**What is required**
Write out each record exactly and skip every image.

**Data extract**
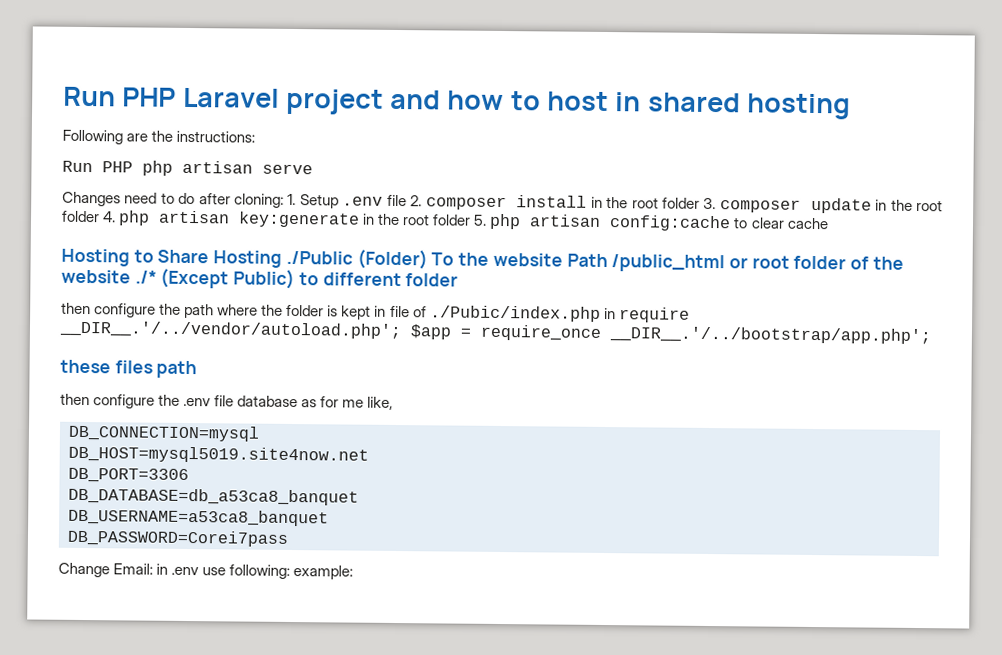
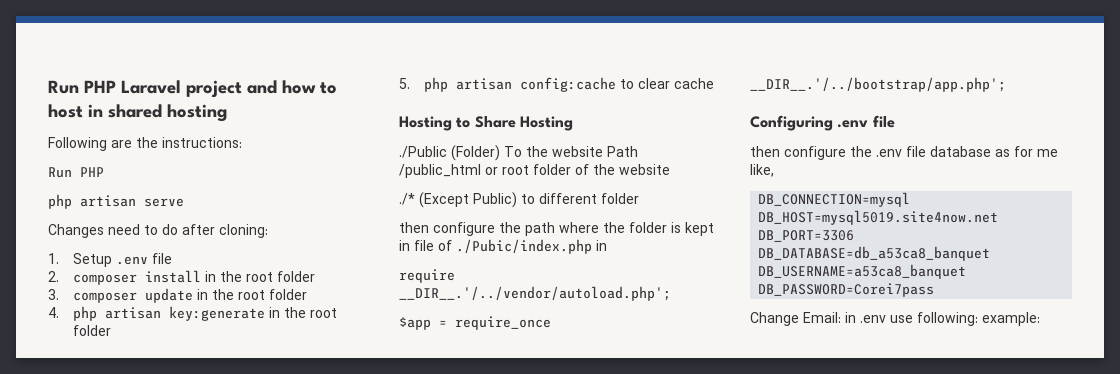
(133, 167) none -> (104, 172) //
(285, 200) none -> (268, 231) //
(407, 200) none -> (172, 258) //
(701, 203) none -> (315, 276) //
(100, 216) none -> (307, 294) //
(472, 220) none -> (111, 330) //
(283, 259) none -> (573, 123) //
(131, 276) none -> (670, 169) //
(616, 313) none -> (607, 245) //
(402, 330) none -> (671, 293) //
[60,359,198,379] these files path -> [750,115,895,131] Configuring .env file

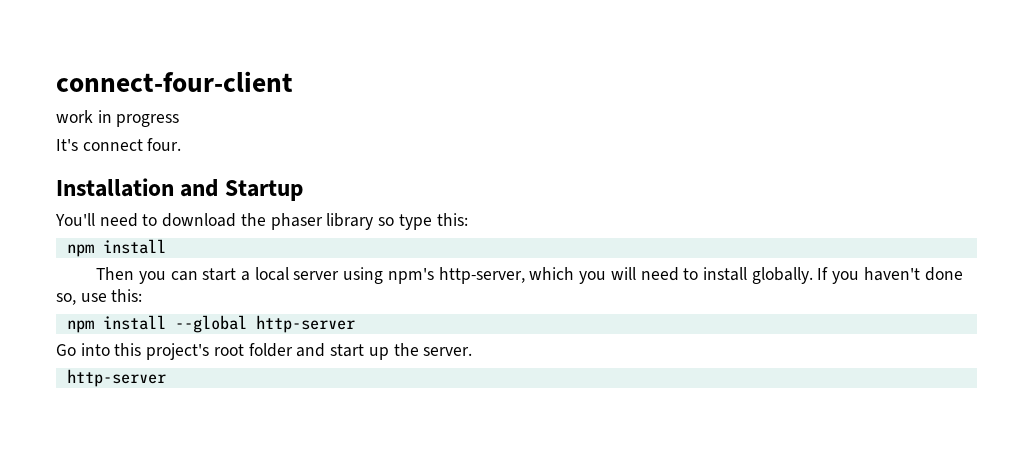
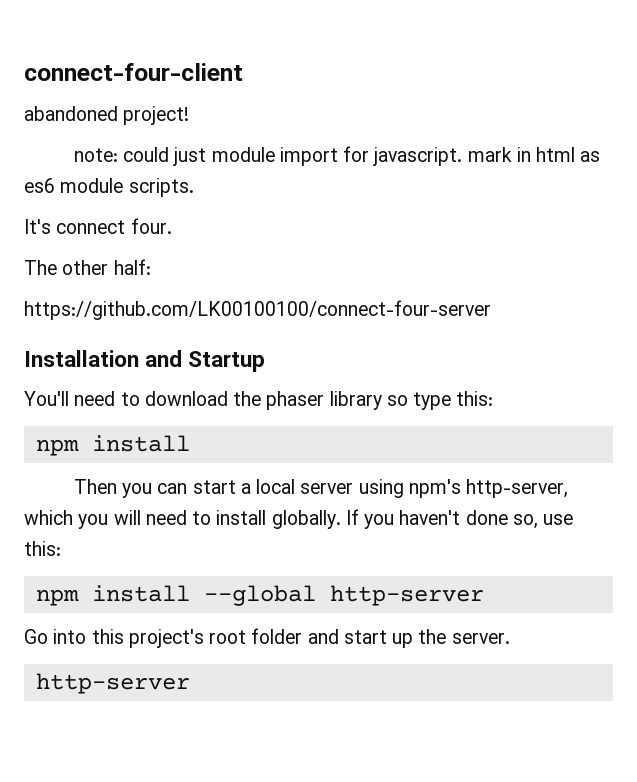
[56,110,180,127] work in progress -> [24,106,190,125] [73,146,601,166] [24,178,194,197] abandoned project! // note: could just module import for javascript. mark in html as es6 module scripts.
(182, 144) none -> [24,259,151,275] [24,300,491,320] // The other half: // https://github.com/LK00100100/connect-four-server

**Output for this exercise**
(133, 167) none -> (104, 172) //
(285, 200) none -> (268, 231) //
(407, 200) none -> (172, 258) //
(701, 203) none -> (315, 276) //
(100, 216) none -> (307, 294) //
(472, 220) none -> (111, 330) //
(283, 259) none -> (573, 123) //
(131, 276) none -> (670, 169) //
(616, 313) none -> (607, 245) //
(402, 330) none -> (671, 293) //
[60,359,198,379] these files path -> [750,115,895,131] Configuring .env file

[56,110,180,127] work in progress -> [24,106,190,125] [73,146,601,166] [24,178,194,197] abandoned project! // note: could just module import for javascript. mark in html as es6 module scripts.
(182, 144) none -> [24,259,151,275] [24,300,491,320] // The other half: // https://github.com/LK00100100/connect-four-server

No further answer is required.